Molson Coors Canada has increased its presence in the fast-growing flavoured beer category with two new additions to its one-year-old Mad Jack product line.
Launched in 2015 with Mad Jack Premium Apple Lager, the brand’s portfolio has been expanded with the introduction of Mad Jack Premium Hard Root Beer and Mad Jack Ginger Flavoured Lager.
Molson Coors Brewing president and CEO Mark Hunter told analysts during the company’s fourth-quarter earnings report earlier this year that the brewer planned to add new variants to its “rapidly growing” Mad Jack and cider products lines, noting that they have been exceeding growth expectations since their introduction.
Asked by an analyst if last year’s $350 million purchase of Canadian rights for the Mike’s Hard Lemonade and Okanagan Cider brands by Molson Coors rival Labatt Breweries would change the competitive dynamics in the category, Molson Coors Canada CEO Stewart Glendinning said the company is “pushing hard” with Mad Jack. “We think we’re well on to compete in that market space,” he told analysts.
The new flavour launches are being supported by a pair of 15-second video spots (one for each new flavour), along with search and social and an extensive out-of-home campaign.
The out-of-home component includes street column posters in Montreal, digital billboards in Edmonton, Calgary and Vancouver, and a series of 10-foot by 20-foot billboards across the country that will feature messages specific to a particular market.
Molson Coors is also erecting a giant 3D can of Mad Jack alongside Toronto’s Gardiner Expressway, taking over a space that featured a giant Coors Light can for several years.
The marketing campaign was developed by Toronto agency Central Station, a Day 1 partner of the Mad Jack brand that worked with the Molson Coors brand team to create both the packaging and can design, as well as its “Crazy good” brand positioning. Central Station also worked with Molson Coors to create the Mad Jack Crazy Good Mixer pack, featuring all three flavours.
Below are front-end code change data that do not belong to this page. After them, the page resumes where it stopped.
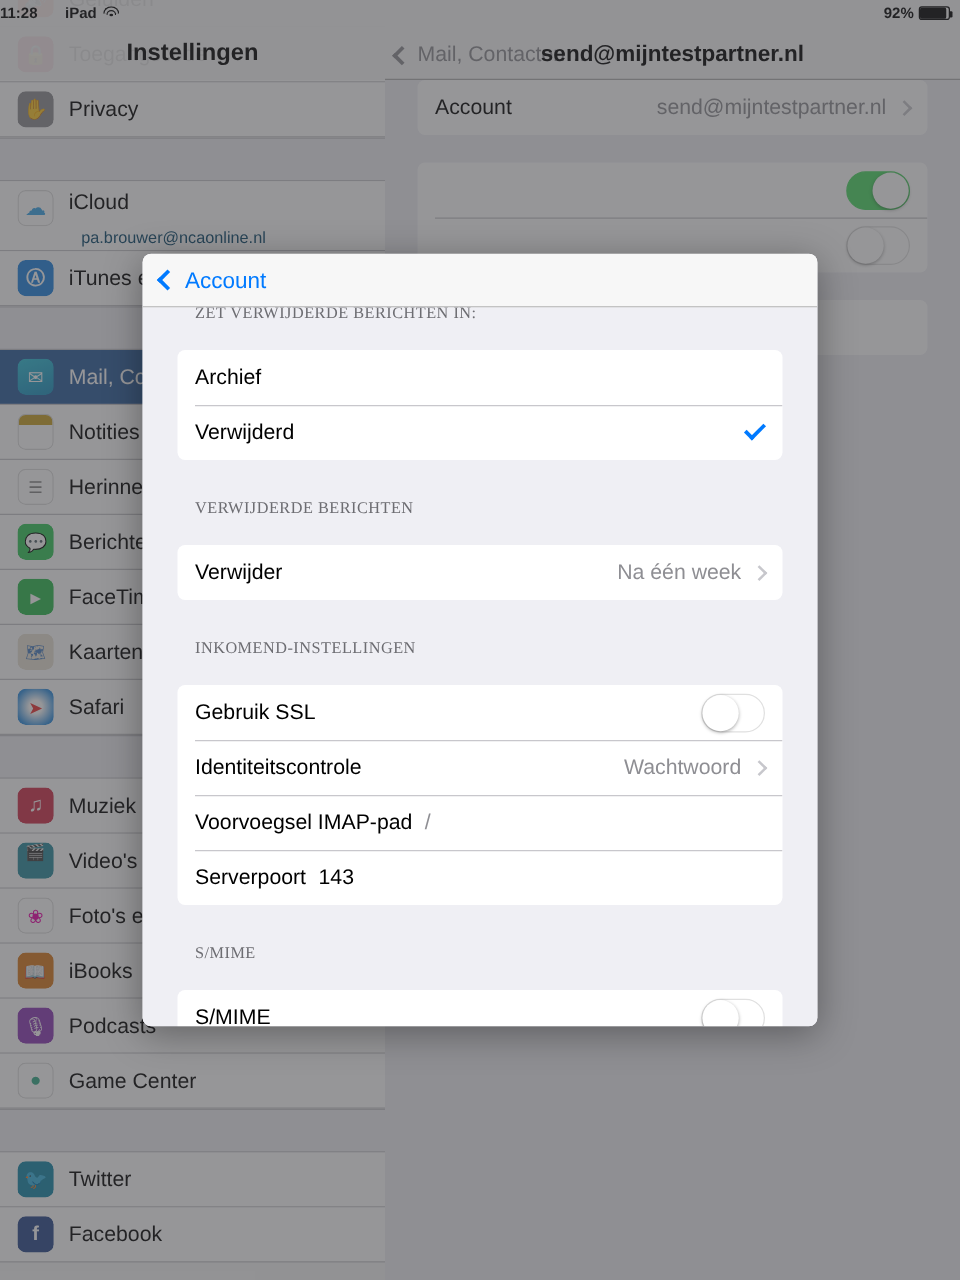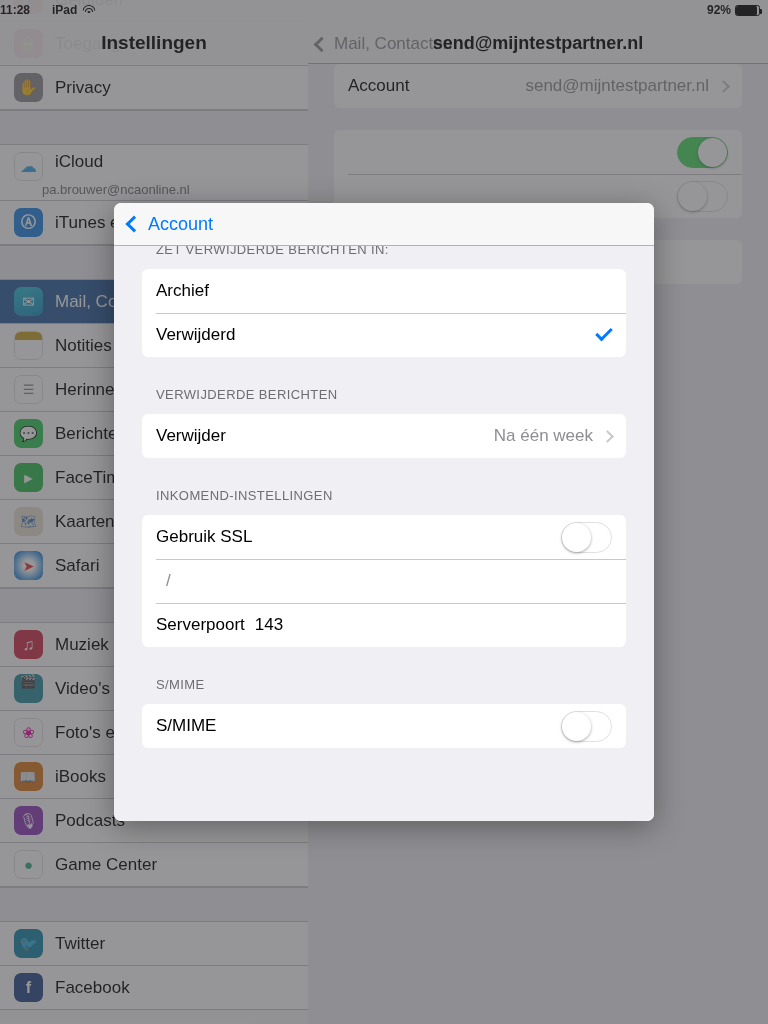"pa.brouwer@ncaonline.nl" .sb-sub { color: #737373 -> #0c4a6e; left: 42px -> 65px }
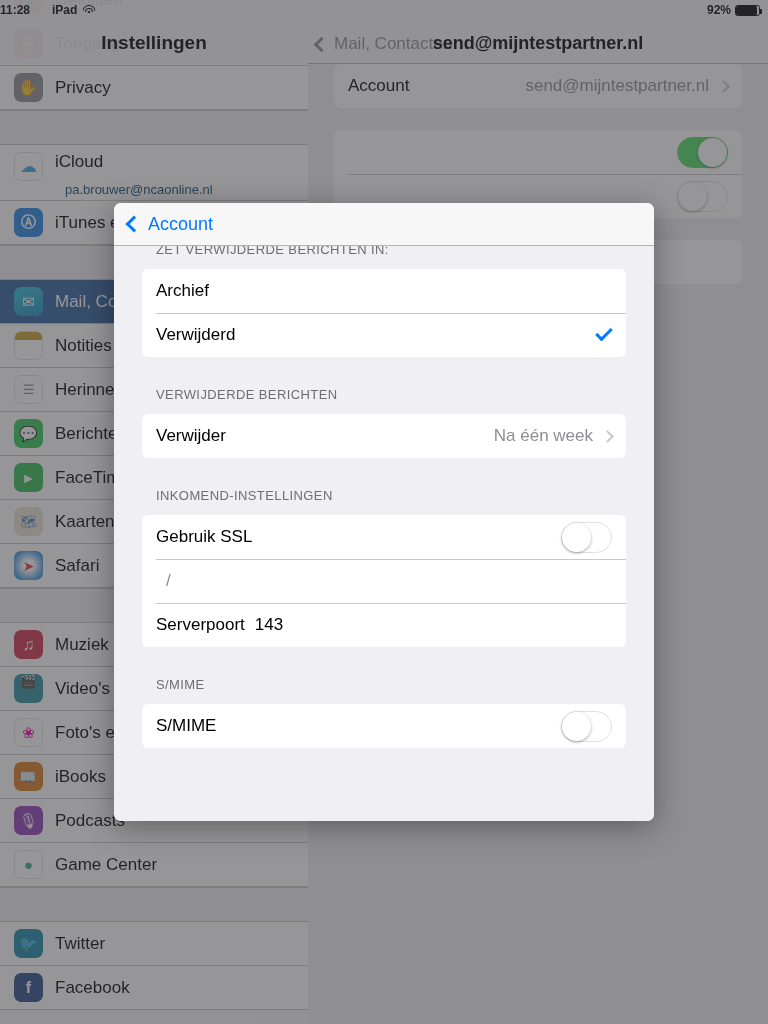"ZET VERWIJDERDE BERICHTEN IN:" .m-hdr { font-family: none -> Liberation Serif, serif; padding: 0 0 12px 42px -> 0 0 22px 42px }
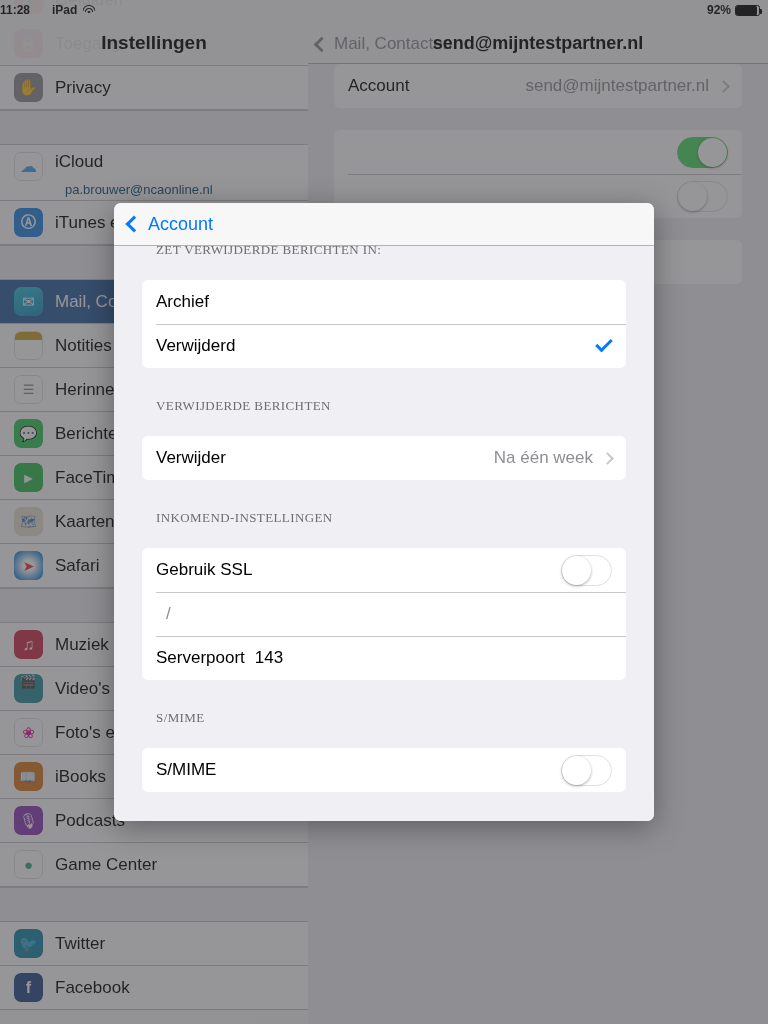"Identiteitscontrole" div.m-row { html: none -> <div> <span>Identiteitscontrole</span> <span>Wachtwoord</span> <span></span> </div> }
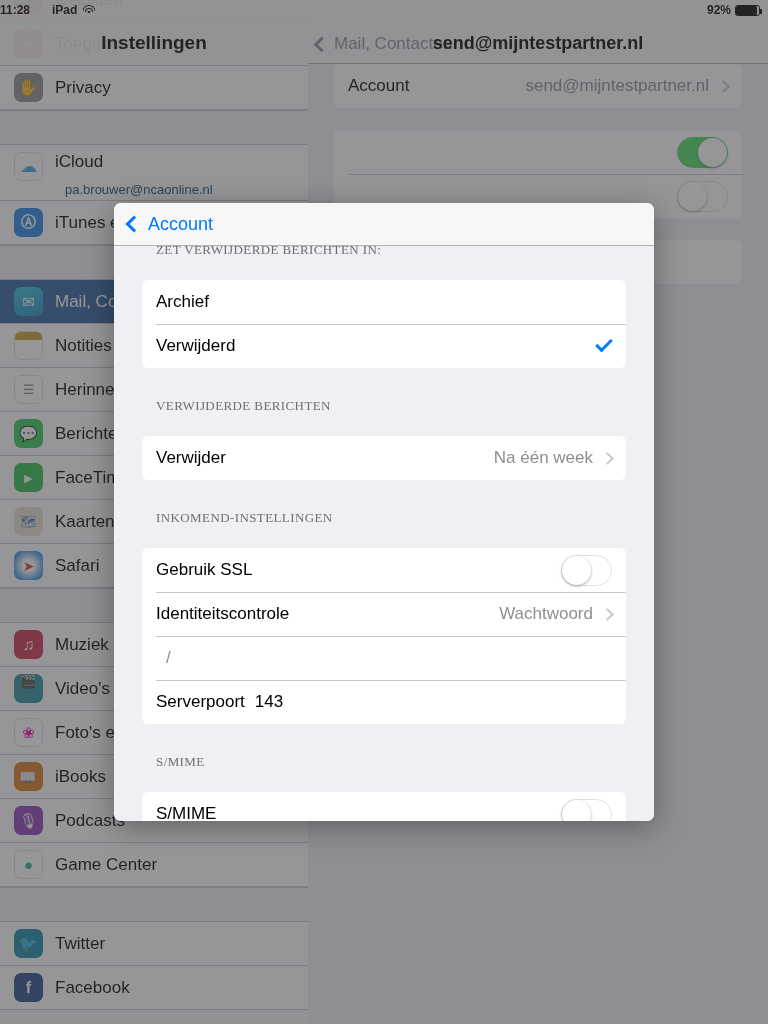"Voorvoegsel IMAP-pad" span.lbl { html: none -> <span>Voorvoegsel IMAP-pad</span> }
The campaign objective is to continue to establish Mad Jack as a different type of beer, said Brad Monk, partner creative director at Central Station. “We want Mad Jack to come across as very unique, [but] doesn’t not sound like a beer,” said Monk. “We don’t want people to think it’s a cooler…but it needs to come across as a little bit more interesting, and appeal to men and women.”
One billboard shows all three Mad Jack flavours accompanied by the message “Suddenly it’s a ménage a trois,” while another reads “Introducing the root beer, beer (It’s really good, good).”
The Mad Jack extensions come amid declining sales for domestic and imported beer, as millennial consumers migrate to craft beers as well as wine and spirits.
“A very big thing in beer now is interesting tastes and bringing people who don’t consider themselves beer drinkers into the beer world,” said Monk. “It’s definitely where the millennials’ hearts and tastes are.”
While the Mad Jack brand is sold only at The Beer Store, and is “firmly planted” in the beer world, it is part of what Monk called a “new generation” of beers. “It’s not just talking about hops and barley, it’s about interesting flavours,” he said.
Beer sales increased a modest 3.1% to $9 billion in fiscal 2015 according to the most recent information from Statistics Canada, although its share of the total alcohol market has slipped from 47.9% in 2005-06 to 42% in 2014-15.
The bright spot for the industry has been ciders, coolers and other refreshment beverages, with sales increasing 9.2% to $800 million in fiscal 2015. Liquor stores, agencies and retail outlets sold 138 million litres of these beverages in 2014-15, an 8.9% increase from the previous year.